Sanusi menyatakan, IPNU Aceh Utara bersama elemen pemuda akan terus menyuarakan perlawanan terhadap keputusan tersebut sebagai bentuk pembelaan terhadap marwah dan kedaulatan Aceh. Ia juga mendesak Pemerintah Aceh untuk segera mengambil langkah hukum, termasuk menggugat SK tersebut melalui Mahkamah Agung atau mengajukan keberatan resmi kepada Kementerian Dalam Negeri.
“Kami mendesak Pemerintah Aceh untuk tidak pasif.

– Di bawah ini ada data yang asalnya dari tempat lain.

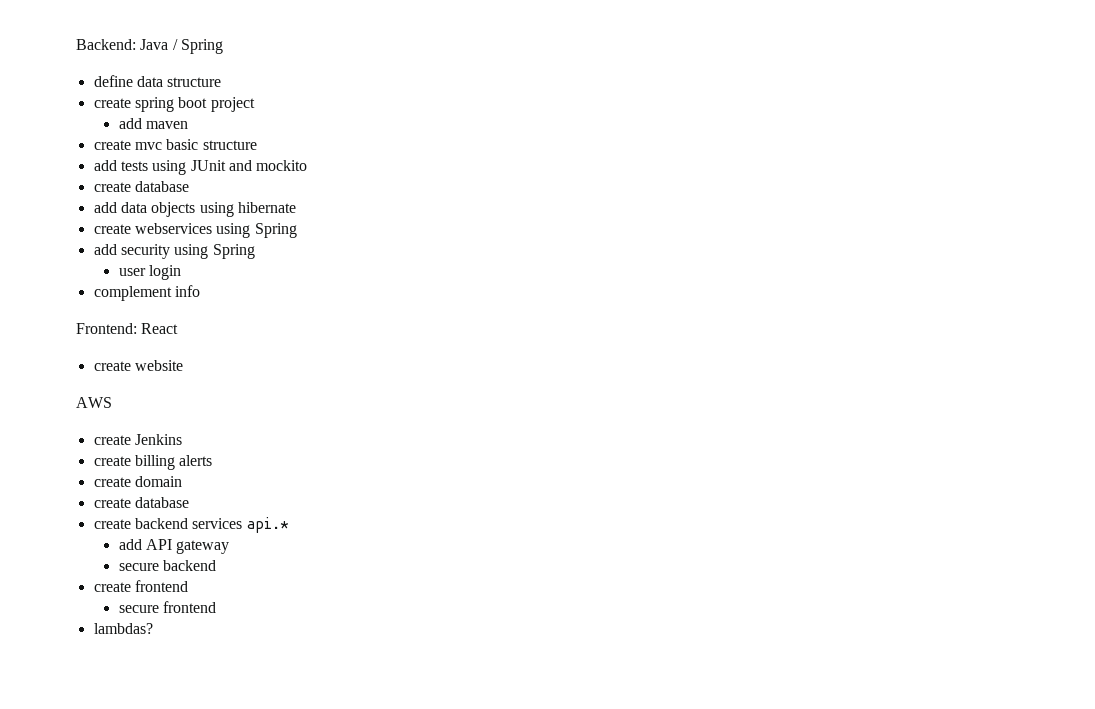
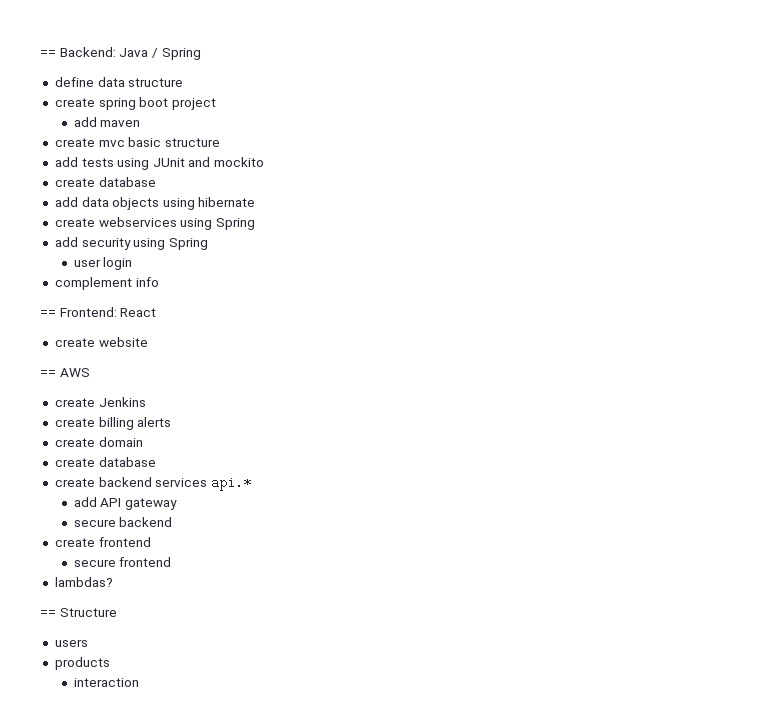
(76, 44) none -> [40,50,56,57] ==
(200, 291) none -> [40,310,56,317] ==
(183, 365) none -> [40,370,56,377] ==
(153, 628) none -> [40,608,117,617] [54,639,88,647] [54,657,110,670] [73,678,139,687] // == Structure // users // products // interaction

Langkah hukum, diplomasi antarwilayah, dan penyampaian aspirasi secara konstitusional harus segera dilakukan. Ini bukan sekadar soal peta wilayah, tetapi tentang jati diri rakyat Aceh yang harus dihormati dan dilindungi,” tegasnya.
Sanusi menegaskan bahwa sebagai mahasiswa hukum, ia dan rekan-rekannya memahami bahwa penegakan hak wilayah tidak bisa hanya bersandar pada narasi politik, tetapi juga harus ditopang oleh dasar hukum dan argumentasi akademik yang kuat.
“Kami akan terus mengawal proses ini secara hukum dan moral. Jangan sampai satu wilayah kehilangan identitas hanya karena kesalahan administratif dari pusat,” pungkasnya.(**)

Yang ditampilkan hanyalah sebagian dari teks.